What you should do: Beginning at the line that contains "html: <div>Autodesk AutoCAD" and finishing at the line that contains "align-items: flex-end ->", output the data below exactly. Include both end lines and no pictures.

Raw data:

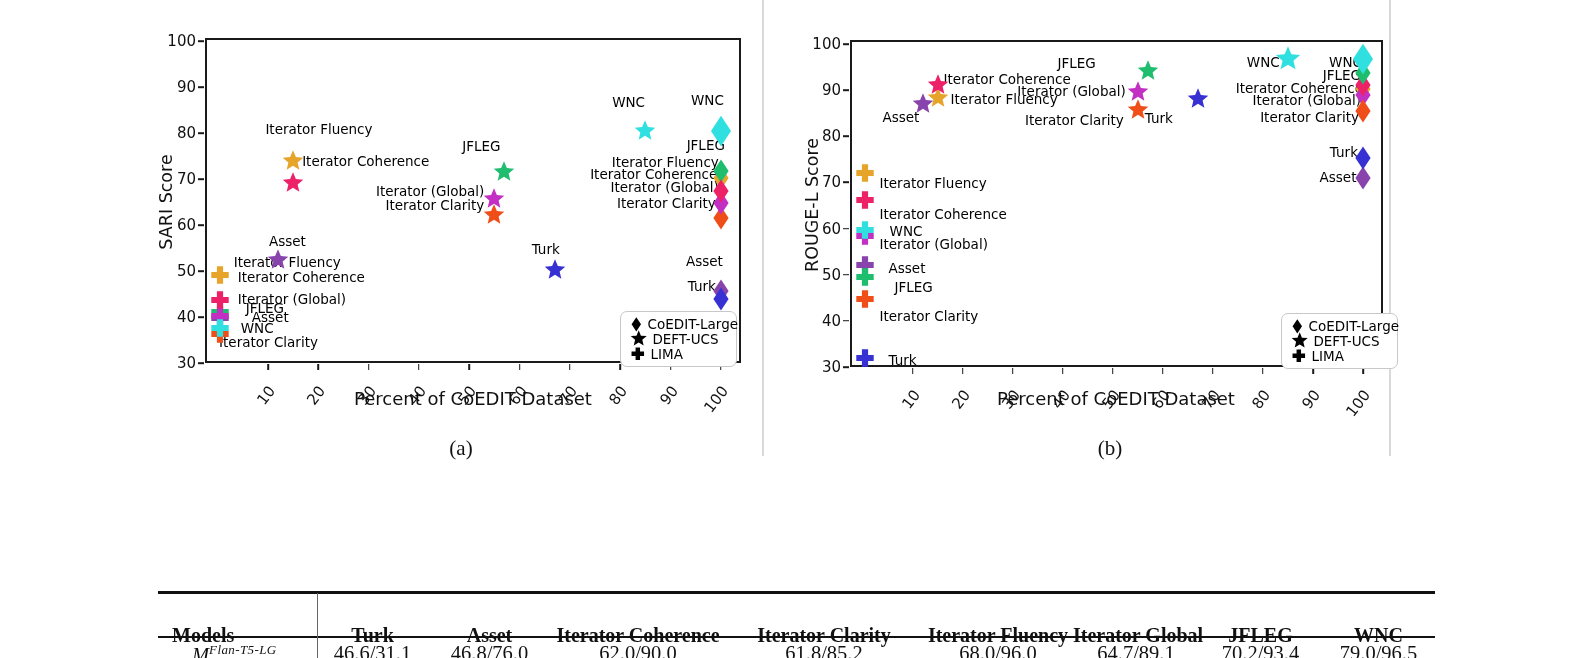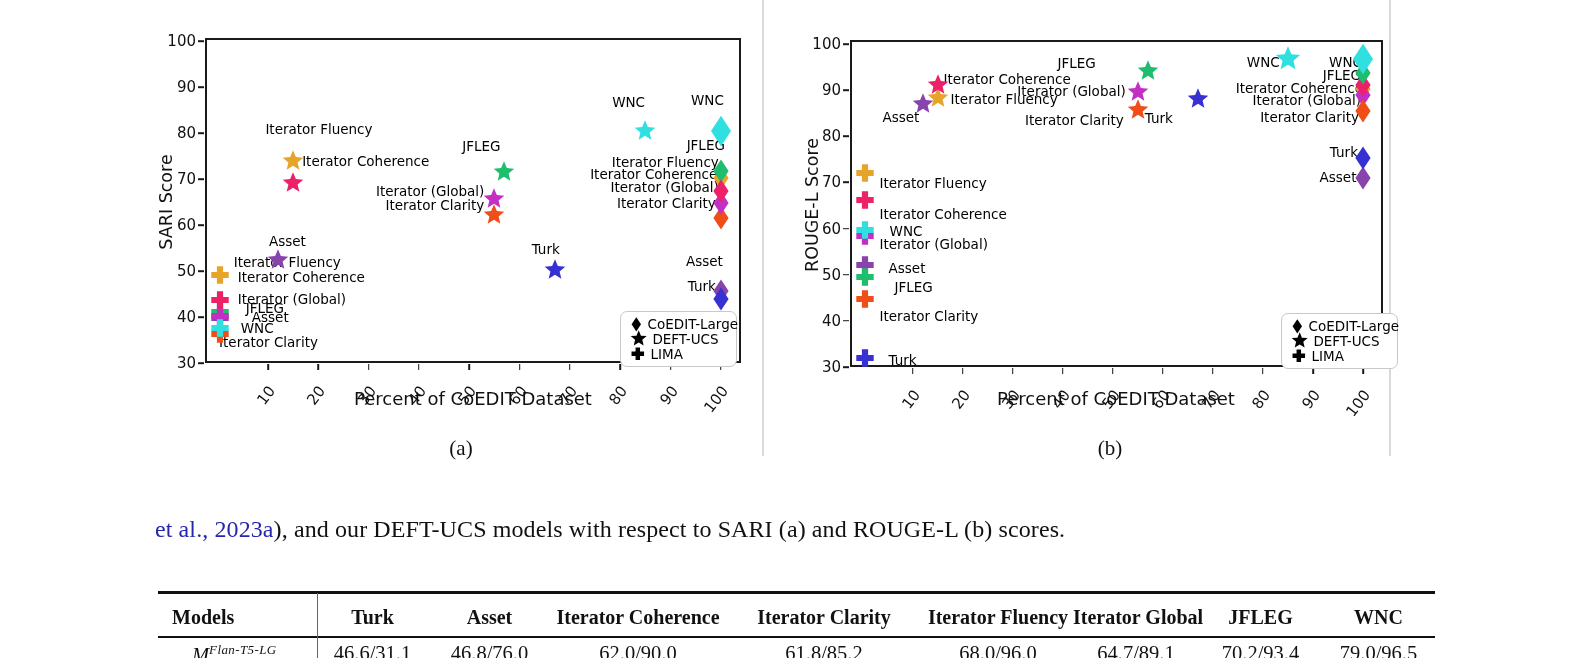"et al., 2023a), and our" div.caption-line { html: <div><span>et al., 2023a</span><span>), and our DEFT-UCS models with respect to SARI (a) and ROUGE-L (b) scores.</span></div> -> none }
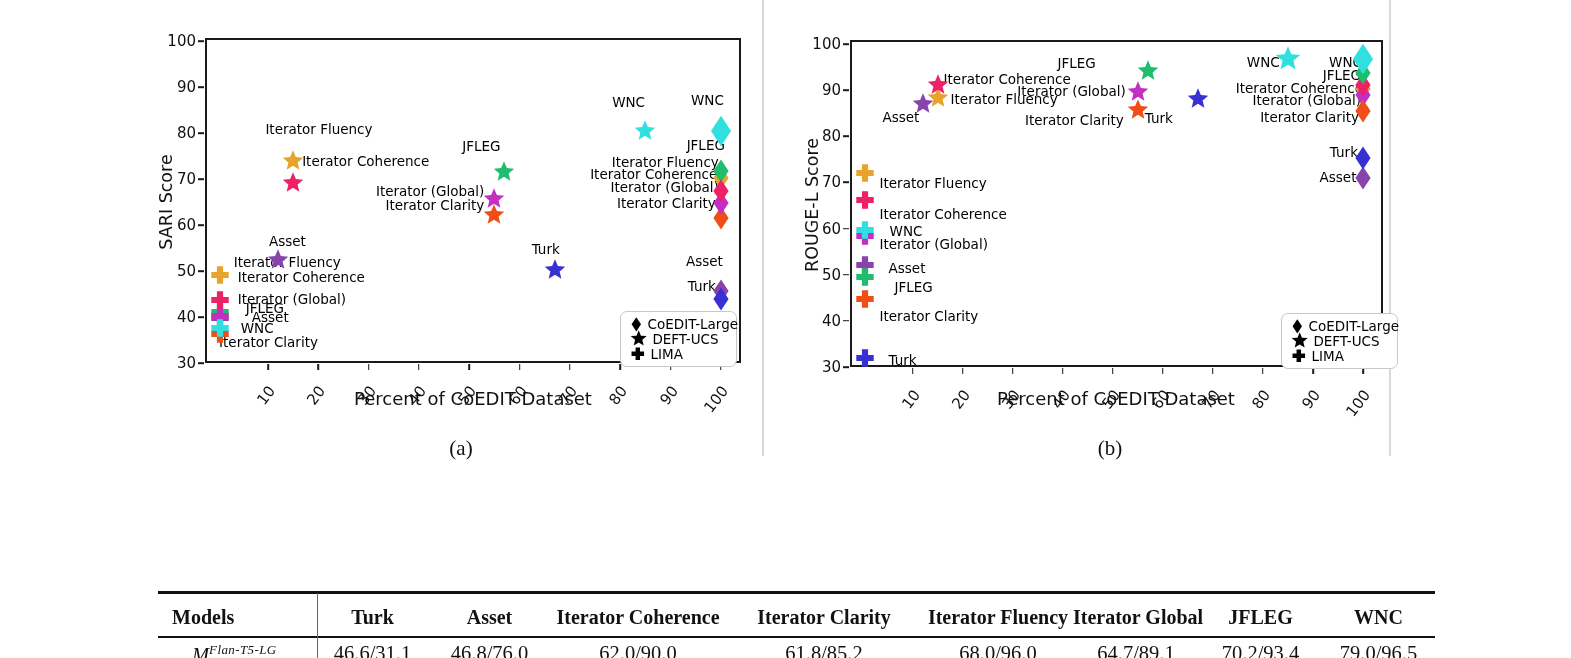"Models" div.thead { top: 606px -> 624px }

...

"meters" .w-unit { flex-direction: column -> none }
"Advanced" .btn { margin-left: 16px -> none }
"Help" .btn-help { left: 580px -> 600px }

==

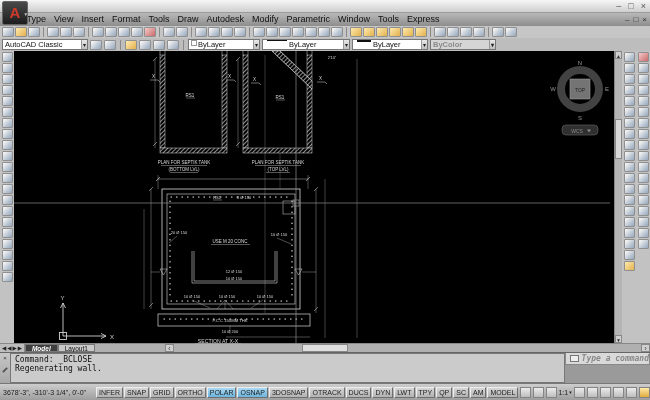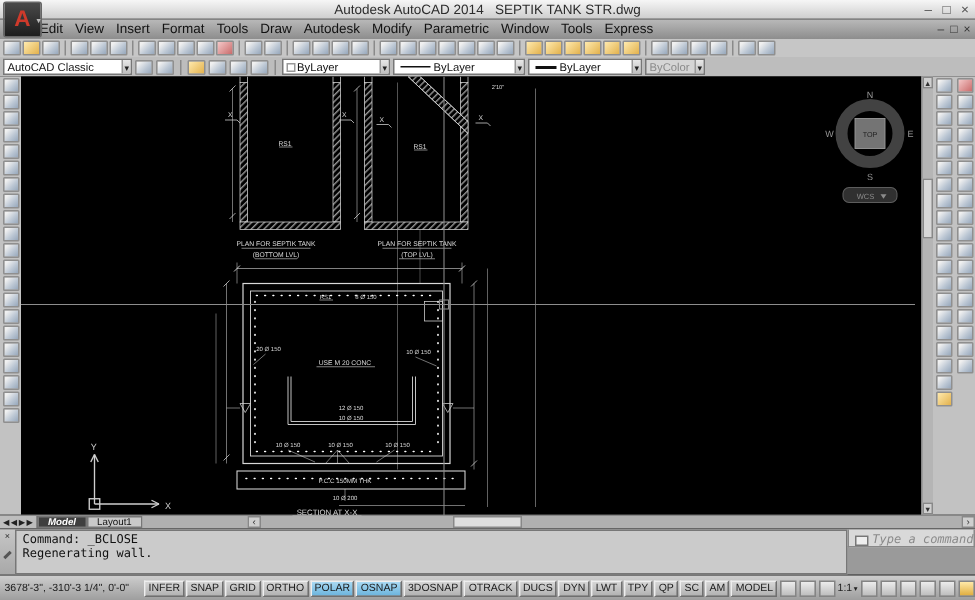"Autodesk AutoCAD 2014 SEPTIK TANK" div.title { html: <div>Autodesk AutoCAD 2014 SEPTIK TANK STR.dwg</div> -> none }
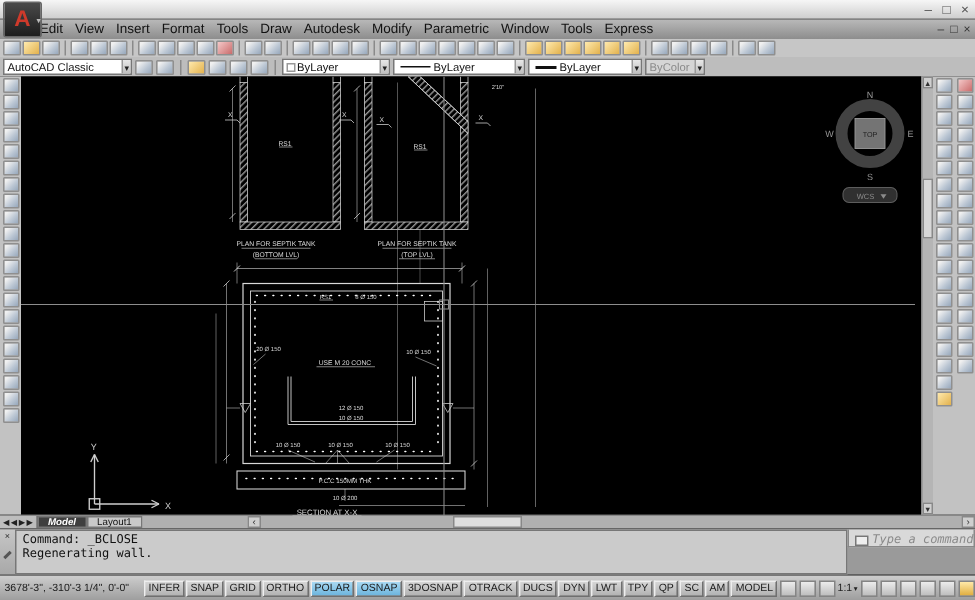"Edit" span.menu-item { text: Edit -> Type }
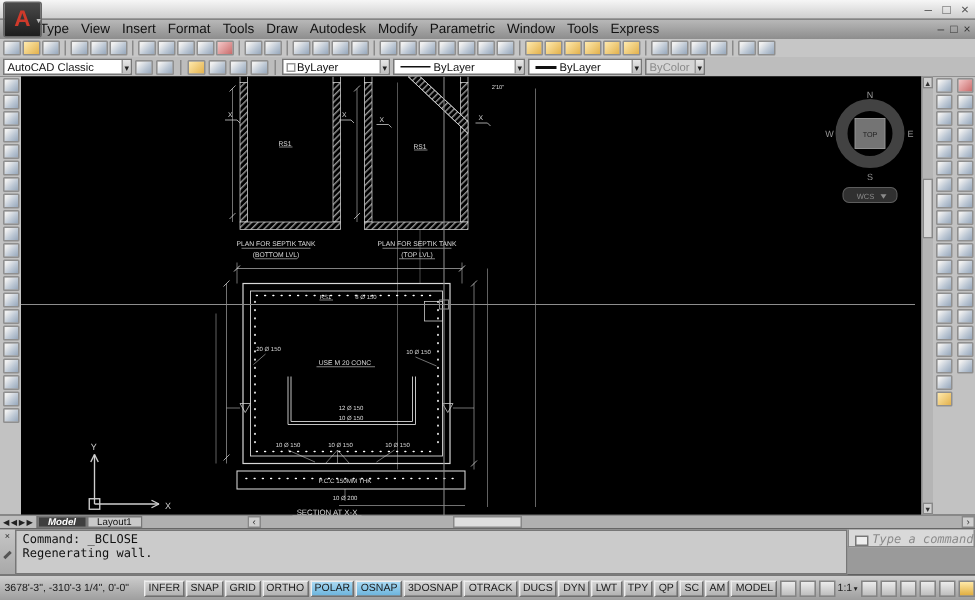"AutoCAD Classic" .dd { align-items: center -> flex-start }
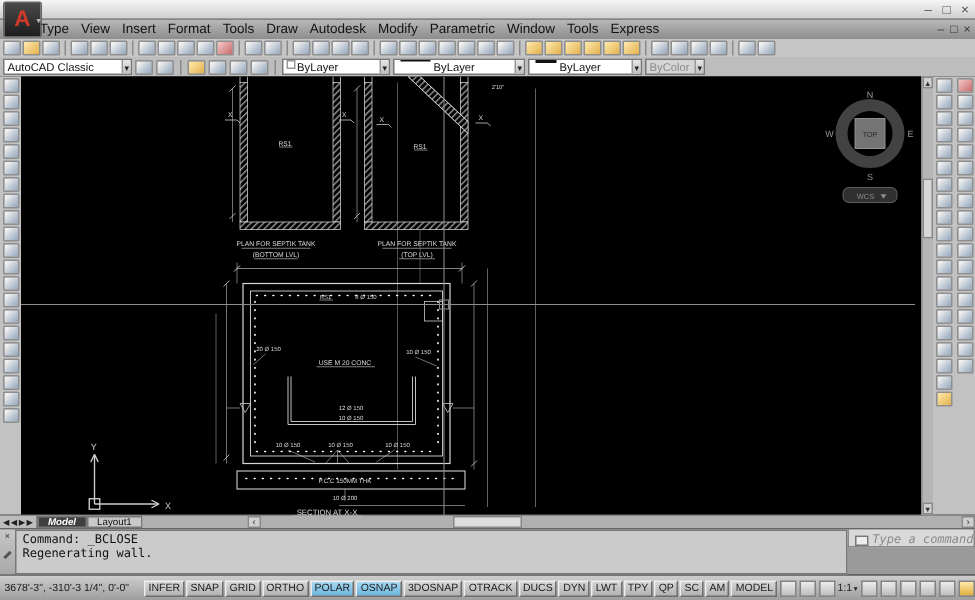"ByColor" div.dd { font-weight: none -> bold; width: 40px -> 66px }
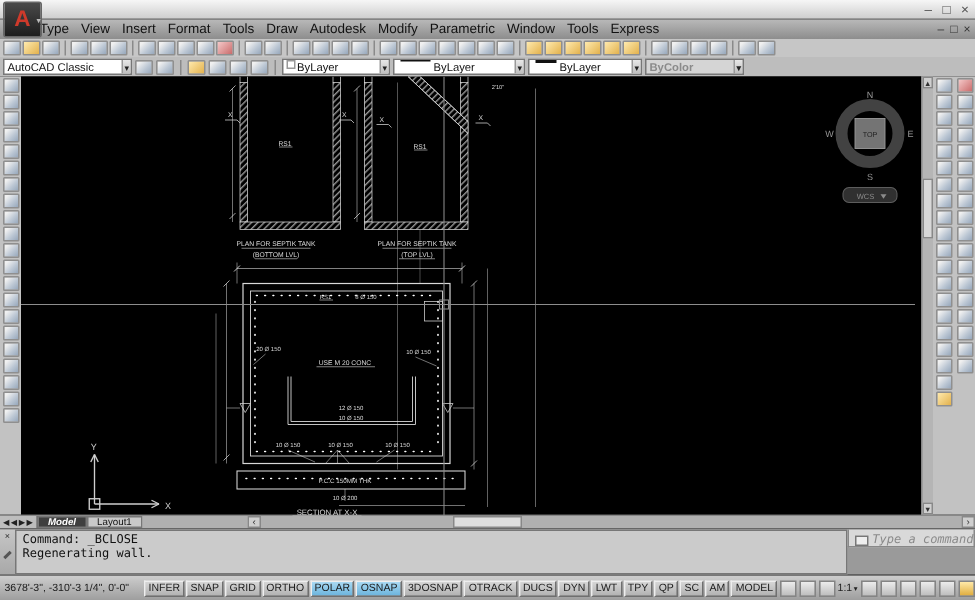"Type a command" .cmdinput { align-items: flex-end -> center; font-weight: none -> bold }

Finished exercise:
"Autodesk AutoCAD 2014 SEPTIK TANK" div.title { html: <div>Autodesk AutoCAD 2014 SEPTIK TANK STR.dwg</div> -> none }
"Edit" span.menu-item { text: Edit -> Type }
"AutoCAD Classic" .dd { align-items: center -> flex-start }
"ByColor" div.dd { font-weight: none -> bold; width: 40px -> 66px }
"Type a command" .cmdinput { align-items: flex-end -> center; font-weight: none -> bold }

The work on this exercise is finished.